CMS Budget Cut Mandates “Standardization” of EMS Levels, Clarifies Care Rules

On January 1, 2014, a little-read portion of the Affordable Care Act will be implemented in Medicare’s CMS bureau, the agency charged with reimbursing ambulance providers for the vast majority of their transports. In order to reflect the changes in medicine demanded by patient-advocacy organizations such as the American Nursing Association, the National Federation of Nurses and the American Medical Association; Medicare has implemented new rules to allow them to more accurately differentiate between the level of care provided versus what is billed.

MPC OMH Portal Page“We’ve been cut by a third by the sequester, and we don’t anticipate restaffing those positions as long as Congress is at a deadlock, so we asked for and received authorization to update our payment criteria to more efficiently review and process claims” reported Marilyn Tavenner, the head of Medicare’s CMS. “On average, it takes each staff member about ten minutes to process a report, which includes determining the level of service provided, determining what pay bracket and percentage the ticket is requesting and whether the service was actually provided. For instance, the average “ALS-1” call consists mostly of placing a cardiac monitor and an IV and billing it as an “advanced” call- but absent a pressing medical reason, we’re not going to be paying those, and reading through all of those charts takes time with all of those different levels of EMT. So, as one of our adaptations, we are going to standardize the Medicare reporting on all charts to either ‘Paramedic’ or ‘Certified Paramedic Assistant’, instead of “Emergency Medical Technician”. This is going to very easily let our evaluators determine whether the intervention was performed by a professional for a valid medical reason or if it was performed as part of a protocol that may or may not aid the patient by a vocational employee using the same criteria that we currently use for analyzing emergency departments and hospitals. Currently, the system is set to register doctors, nurses, paramedics and aides- we just don’t have the money to program in all the EMT variations and levels. A simple ‘paramedic’ will let the same analyst that screens a hospital handle that patient’s ambulance ticket too, and save us nearly eighty million dollars a year that we don’t have in our budget. After all, we don’t pay nursing homes what we pay hospitals for the work of vocational CNAs- why should ambulances be different?”

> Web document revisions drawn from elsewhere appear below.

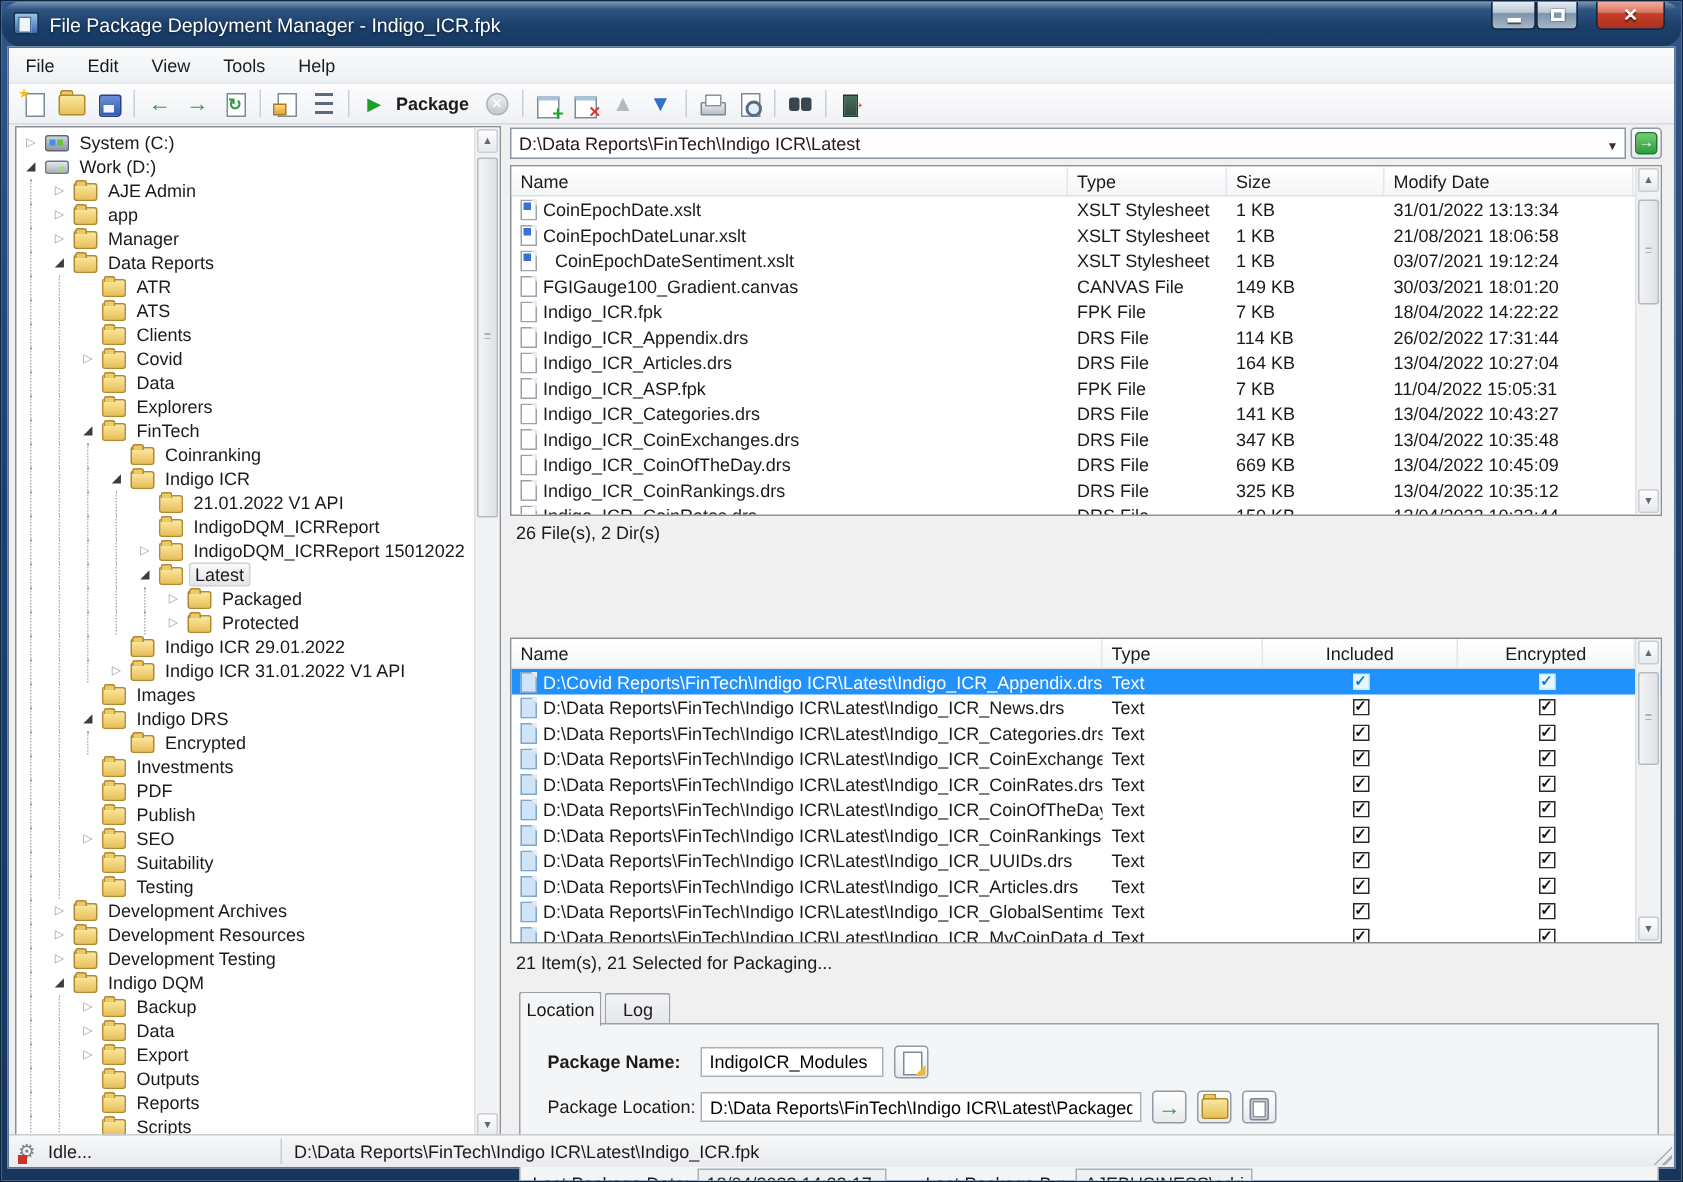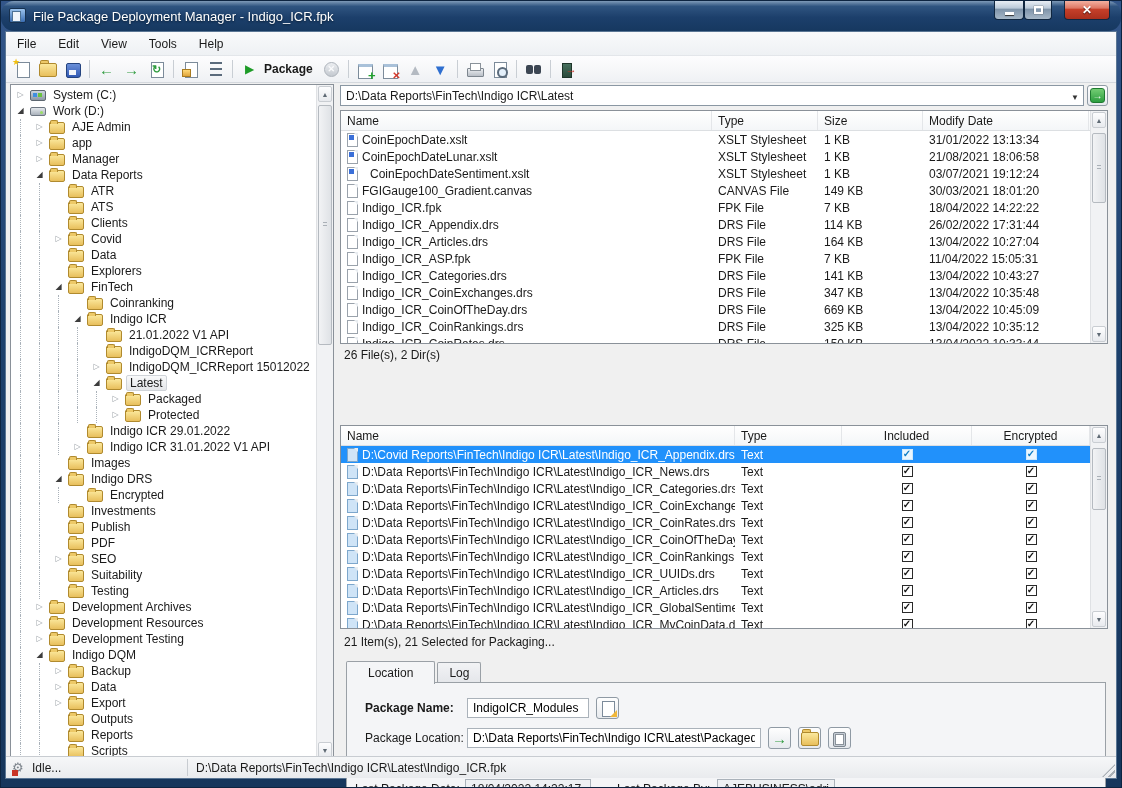--- a/index.html
+++ b/index.html
@@ -434,14 +434,14 @@
             <span class="guide"></span>
             <span class="exp exp-c"></span>
             <span class="ic-folder"></span>
+            <span class="tlabel">PDF</span>
+          </div>
+          <div class="titem">
+            <span class="guide"></span>
+            <span class="guide"></span>
+            <span class="exp exp-c"></span>
+            <span class="ic-folder"></span>
             <span class="tlabel">Publish</span>
-          </div>
-          <div class="titem">
-            <span class="guide"></span>
-            <span class="guide"></span>
-            <span class="exp exp-c"></span>
-            <span class="ic-folder"></span>
-            <span class="tlabel">PDF</span>
           </div>
           <div class="titem">
             <span class="guide"></span>

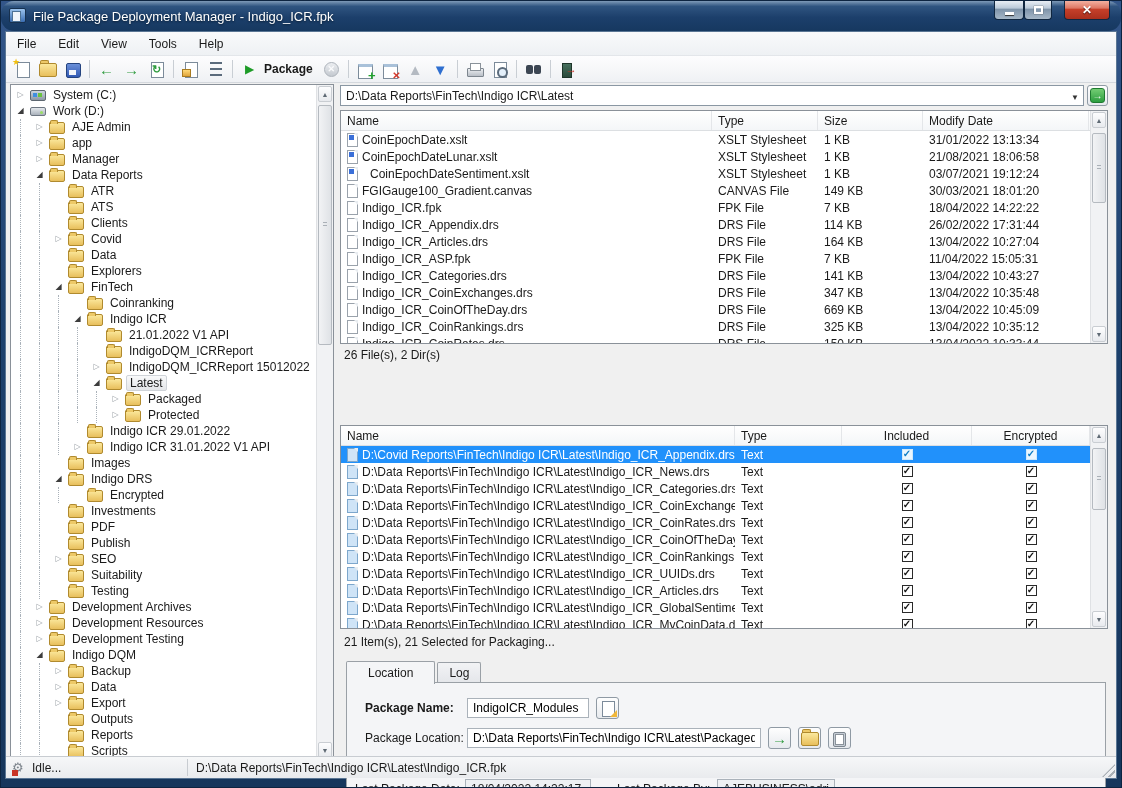--- a/index.html
+++ b/index.html
@@ -114,7 +114,7 @@
 
 .tabs { position:absolute; left:6px; top:576px; height:23px; display:flex; align-items:flex-end; }
 .tab { padding:3px 11px; border:1px solid #9aa0a6; border-bottom:none; border-radius:2px 2px 0 0; background:linear-gradient(#f2f3f5,#e4e6ea); margin-right:2px; position:relative; }
-.tab.active { background:#f4f5f7; padding:4px 21px; z-index:3; top:1px; }
+.tab.active { background:#f4f5f7; padding:4px 4px; z-index:3; top:1px; }
 .tab-panel { position:absolute; left:6px; right:2px; top:598px; height:124px; background:#f4f5f7; border:1px solid #9aa0a6; }
 .prow { display:flex; align-items:center; }
 .plabel { flex:none; }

Tavenner also told reporters that EMS services could expect to see dramatic changes in reimbursement for basic services. “The fraud we’ve had over the last few years is astounding. We have hundreds of millions of dollars stolen just this year, and hundreds of millions more paid out on questionable claims. We can’t trust our vocational EMTs to accurately apply medical interventions like oxygen, spinal immobilization or use the litter appropriately, and without the staff to review the majority of our claims in detail, we are going to have to rely on individual services to staff paramedics. CNAs cannot work without a supervising nurse, the CPAs will have the same criteria.” She went on to clarify that basic services would be reimbursed at the rate of a wheelchair-van service. “The level of care is essentially the same- I think that the American people expect a paramedic to respond to their emergencies, and we feel that that is a valid expectation. You don’t see CNAs staffing an emergency room alone, do you?”

CMS’s plan is nothing new- Medicare reimbursements have shaped the EMS industry for decades- but this is first time that the pursers have exercised their power in this way. Chief George Day, a suburban Virginia fire captain, was appalled at the plan- “it sounds like I’m going to be forced to call myself a ‘CPA’, no better than the nurses’ aides”- but he may not have a choice. 2014’s CMS reimbursements for EMT services constitute 40% of his department’s budget. It’s not all negative though. Across town, the CEO of Life-star Ambulance Service was cautiously optimistic. “We’re going to hire ten new paramedics to convert our service to an all-ALS service, with a paramedic in charge of every patient encounter. We’ve already been able to secure a local transfer contract now that we’re going to have the financial backing of Medicare’s 911 reimbursements, and we’re going to be able to offer that same standard of care to our community on 911 contracts. We’re expecting quite a bit more income from those too- every run is going to benefit from the presence of a paramedic.”

Tavenner promised that the majority of the change would essentially be semantics, but she did caution that Medicare would look poorly upon services that tried to pass off EMTs as paramedics. “There’s nothing wrong with a CPA providing care, but it needs to be under the direct supervision of a paramedic. “For a CPA to pass themselves off as a paramedic is as wrong as a CNA passing herself off as a nurse, and will be treated the same way by regulating authorities.” Training for EMTs will consist of a mandatory twelve-hour interactive web-based session with emphasis on assisting paramedics with performing patient care.

“In ten years, we are going to have a paramedic responding to every emergency, and that paramedic is going to have a well-trained, standardized team of CPAs helping them.” Tavenner promised an enthusiastic crowd. “The ambulance drivers will still be there, but we’re going to have the same great care that our nurses and doctors provide in the back- and we are going to pay far more appropriately for that service.”